5. Il est constant qu'au cours de la vérification de comptabilité de la SARL F..., l'administration a constaté que, dans le cadre d'un système occulte de fidélisation de la clientèle en application duquel des cadeaux, dits " challenges ", étaient remis par la SNC MCF Gedimat à ses clients en contrepartie de leurs commandes, la SNC MCF Gedimat a adressé à la SARL F... un " bon de commande ", daté du 21 avril 2011, portant sur la livraison à cette dernière de quatre spas, pour un montant total de 27 648 euros, soit 6 912 euros unitaire, et indiquant expressément que l'un de ces spas devait être déposé chez M. G... F.... L'administration soutient que la SARL F... a ainsi consenti une libéralité à son associé. A cet égard, elle fait valoir, sans être contredite, que, lors de son audition par les services de police, M. A... F... a reconnu que cet équipement avait été livré à titre gratuit chez son frère Fréderic, ce qu'a confirmé le chauffeur de la SNC MCF Gedimat. M. F... soutient que le bon de commande du 21 avril 2011 n'est pas signé et que l'avantage dont il a bénéficié présente un caractère indirect, dès lors qu'il était destiné initialement à son frère, M. A... F.... Le requérant ne conteste toutefois pas qu'il a été le seul bénéficiaire du bien en question, qui a été installé à son domicile. L'administration, qui fait état des relations d'intérêts entre M. G... F..., associé de la SARL F..., et des relations familiales liant le requérant au gérant et aux autres associés de cette société, établit l'intention de la SARL F..., qui a fait procéder à la livraison du spa en cause au domicile du requérant, d'octroyer à ce dernier, et celle du requérant de recevoir, une telle libéralité. Dans ces circonstances, cette opération, qui n'a pas été portée en comptabilité par la SARL F..., relève d'un avantage occulte constitutif d'une distribution de bénéfices, au sens et pour l'application du c. de l'article 111 du code général des impôts, imposable entre les mains de son bénéficiaire, M. F....
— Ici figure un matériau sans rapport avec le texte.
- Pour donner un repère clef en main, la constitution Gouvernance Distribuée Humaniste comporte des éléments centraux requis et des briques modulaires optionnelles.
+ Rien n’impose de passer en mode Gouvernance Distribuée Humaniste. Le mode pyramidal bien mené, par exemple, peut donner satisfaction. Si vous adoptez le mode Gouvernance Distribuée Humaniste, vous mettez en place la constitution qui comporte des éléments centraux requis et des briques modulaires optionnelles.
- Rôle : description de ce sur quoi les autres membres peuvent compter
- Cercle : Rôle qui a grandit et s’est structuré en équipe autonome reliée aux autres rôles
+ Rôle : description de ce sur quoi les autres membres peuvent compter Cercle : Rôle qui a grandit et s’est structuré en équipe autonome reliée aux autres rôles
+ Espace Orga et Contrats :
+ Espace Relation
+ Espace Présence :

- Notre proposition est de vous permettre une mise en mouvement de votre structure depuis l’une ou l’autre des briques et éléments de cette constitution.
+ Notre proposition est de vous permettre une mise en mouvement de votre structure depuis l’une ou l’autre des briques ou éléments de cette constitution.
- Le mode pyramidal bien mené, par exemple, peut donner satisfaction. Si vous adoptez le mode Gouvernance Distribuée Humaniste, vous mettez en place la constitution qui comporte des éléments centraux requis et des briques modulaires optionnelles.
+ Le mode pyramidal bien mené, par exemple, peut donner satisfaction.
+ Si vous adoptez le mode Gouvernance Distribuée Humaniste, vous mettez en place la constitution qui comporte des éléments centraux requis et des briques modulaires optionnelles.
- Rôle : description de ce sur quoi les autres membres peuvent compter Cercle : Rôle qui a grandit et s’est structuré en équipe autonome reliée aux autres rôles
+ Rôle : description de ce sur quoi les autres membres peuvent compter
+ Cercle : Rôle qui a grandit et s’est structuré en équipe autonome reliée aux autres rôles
6. Il résulte de ce qui précède que M. F... n'est pas fondé à soutenir que c'est à tort que, par le jugement attaqué, le tribunal administratif de Clermont-Ferrand a rejeté sa demande.
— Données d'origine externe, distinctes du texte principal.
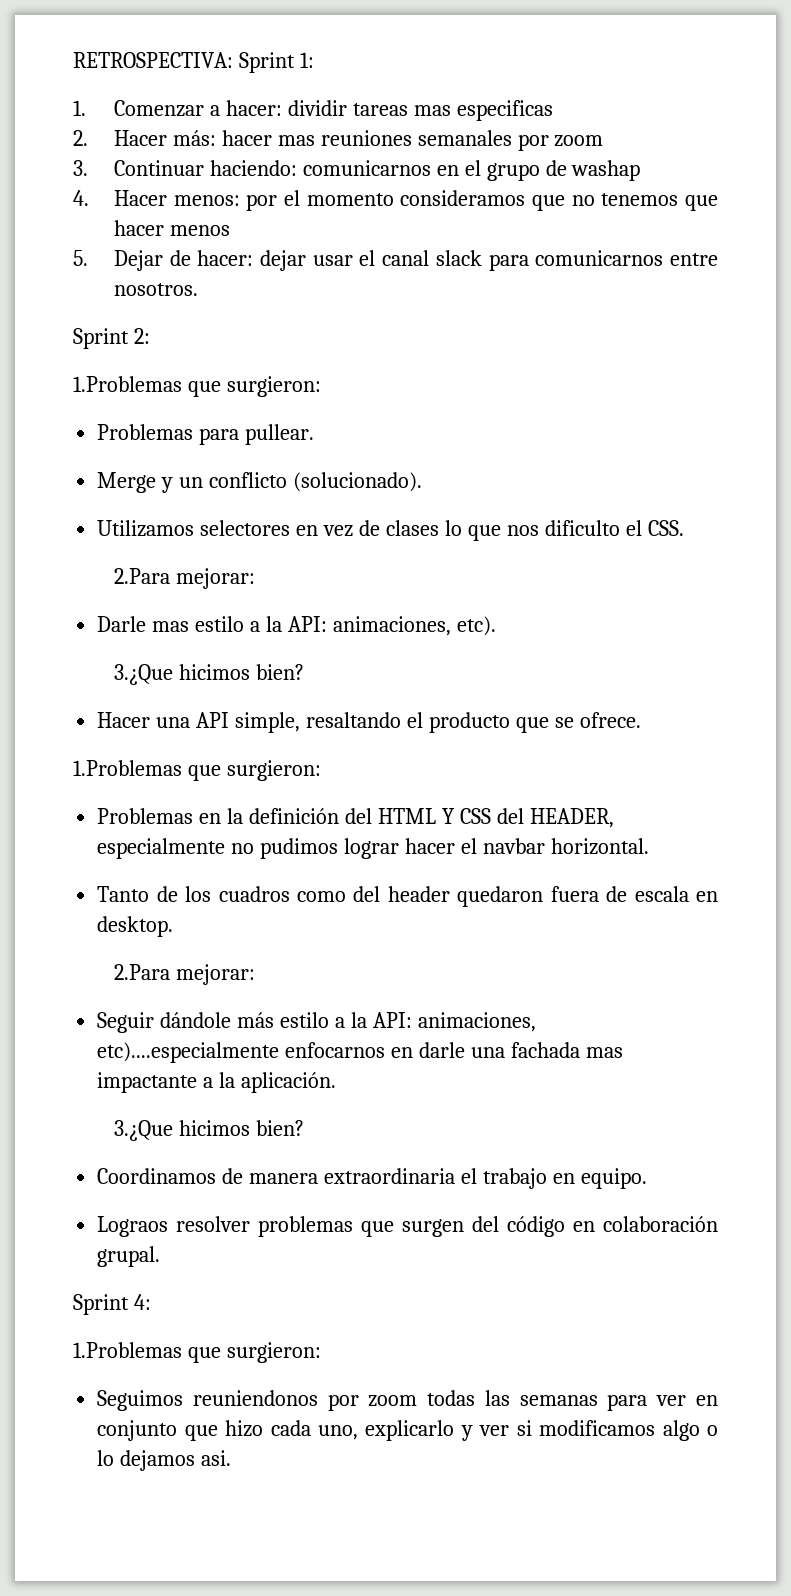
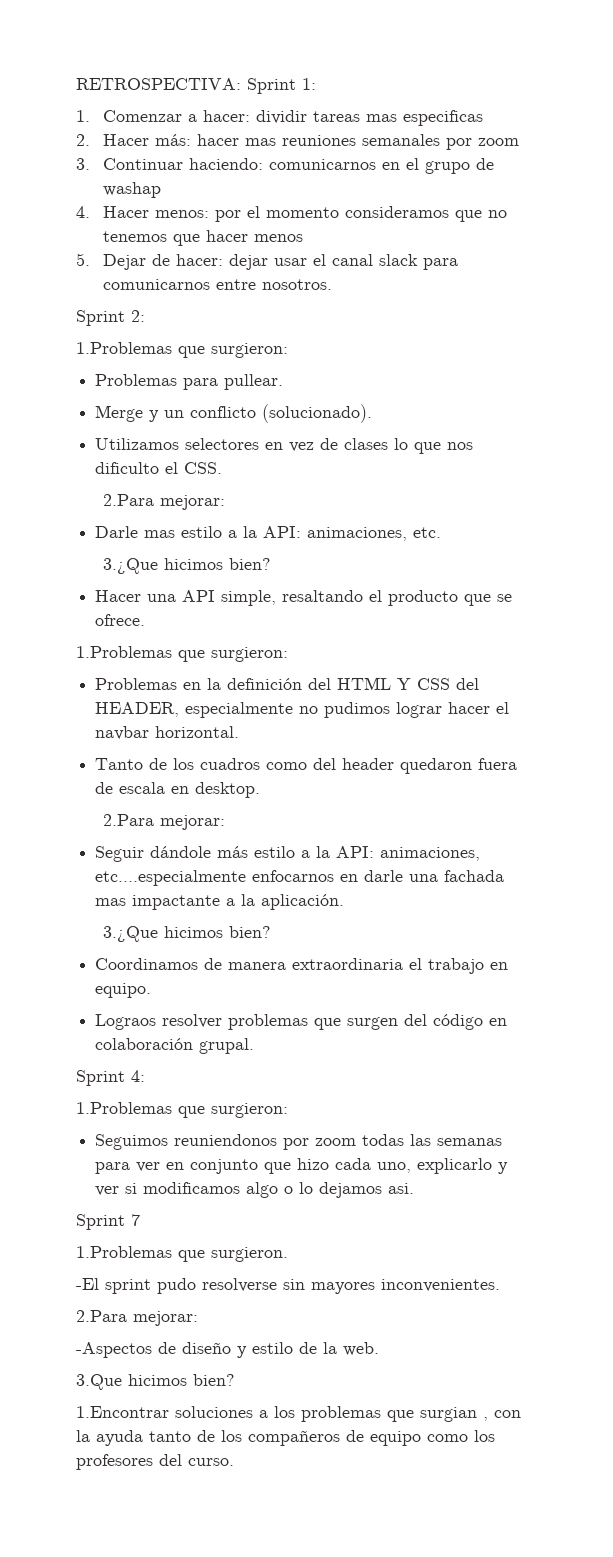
- Darle mas estilo a la API: animaciones, etc).
+ Darle mas estilo a la API: animaciones, etc.
- Seguir dándole más estilo a la API: animaciones, etc)....especialmente enfocarnos en darle una fachada mas impactante a la aplicación.
+ Seguir dándole más estilo a la API: animaciones, etc....especialmente enfocarnos en darle una fachada mas impactante a la aplicación.
+ Sprint 7
+ 1.Problemas que surgieron.
+ -El sprint pudo resolverse sin mayores inconvenientes.
+ 2.Para mejorar:
+ -Aspectos de diseño y estilo de la web.
+ 3.Que hicimos bien?
+ 1.Encontrar soluciones a los problemas que surgian , con la ayuda tanto de los compañeros de equipo como los profesores del curso.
Sur les frais liés au litige :
7. Les dispositions de l'article L. 761-1 du code de justice administrative font obstacle à ce que l'Etat qui n'a pas, dans la présente instance, la qualité de partie perdante, verse à M. F... la somme qu'il réclame au titre des frais exposés par lui et non compris dans les dépens.
DÉCIDE :
Article 1 : La requête de M. F... est rejetée.
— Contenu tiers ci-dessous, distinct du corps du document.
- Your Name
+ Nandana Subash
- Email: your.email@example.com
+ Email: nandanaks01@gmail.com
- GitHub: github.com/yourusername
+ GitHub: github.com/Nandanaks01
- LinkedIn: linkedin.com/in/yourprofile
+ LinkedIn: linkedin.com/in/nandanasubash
Article 2 : Le présent arrêt sera notifié à M. G... F... et au ministre de l'économie, des finances et de la relance.
Délibéré après l'audience du 11 février 2021, à laquelle siégeaient :
M. Pruvost, président de chambre,
Mme D..., présidente-assesseure,
Mme C..., première conseillère.
Rendu public par mise à disposition du greffe le 18 mars 2021.